Planning and Project Initiation
Testing of the non-functional requirements is key and needs to be carefully planned as there are potentially implications on the environments used and tools used. Be prepared to adjust the design based on the results of the testing. The minimum should be:
- On-line Performance i.e. response times needs to be verified under load conditions. If the design does not compensate for 3rd party issues and page loads are synchronous this can cripple your site so you need to test for this potentially with stubs / mocks.
- Batch Performance (Asynchronous services) how long does each process take and how long is recovery from failure going to take. Just because it is batch does not mean it does not need to be completed within certain windows including recovery time.
- Capacity Tests, how much load can the system cope with rather than how quick is it. Also how does the system behave under different load conditions, does one slow element bring everything down.
- Fail over Tests, identify all key points and initialise failure under load. Test each component individually and verify what happens to in-flight transactions.
Justifying the investment for some of the testing is not simple. Everyone understands the impact of slow systems but do not fully understand why the capacity needs to be tested in a world where hardware is cheap.Try and reuse any environments for more than NFT, and relate the need for NFT to previous outages. Automate the deployments. If this fails then ensure the risks of not performing the NFT are clearly understood by senior management.

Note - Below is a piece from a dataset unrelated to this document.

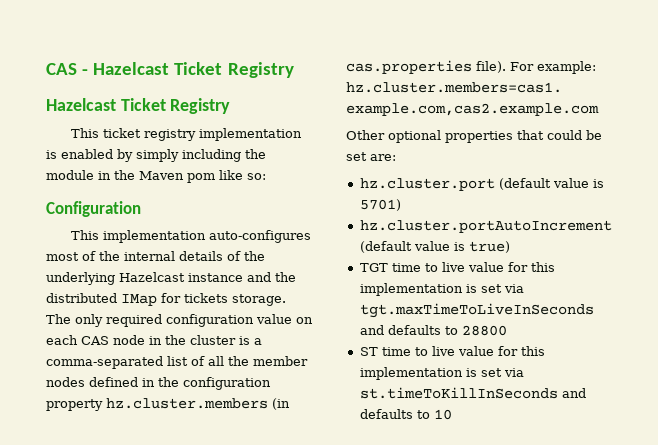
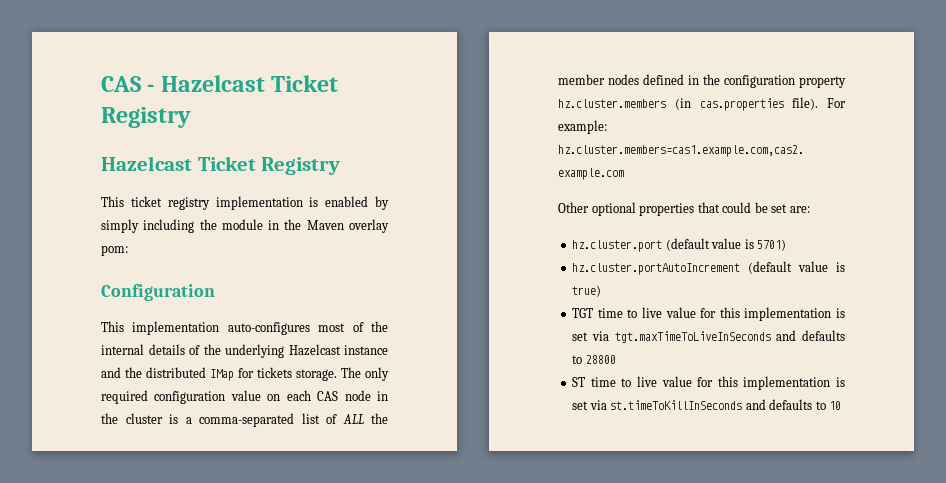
[187,170,266,183] pom like so: -> [349,219,389,233] [101,245,128,256] overlay pom:
[208,356,224,366] all -> [342,414,364,424] ALL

These are still business requirements even if your business does not understand the need for them. The technical team must convey the need for the requirements in a way that the business can provide them.
- Serve as a basis for constructing a robust systems design based on the behaviour expected from the system.
- Pre-requisite for non-functional testing.
- Helps to define a usage contract with end users / product owner.
- Provides a basis for capacity planning.
The types of requirements to focus on are:
- Performance Requirements – capture throughput and response times.
- Operability Requirements – capture how robust the system must be and what should happen when failures occur. Five Nines is a target often set but the actual requirements of the system need to be captured.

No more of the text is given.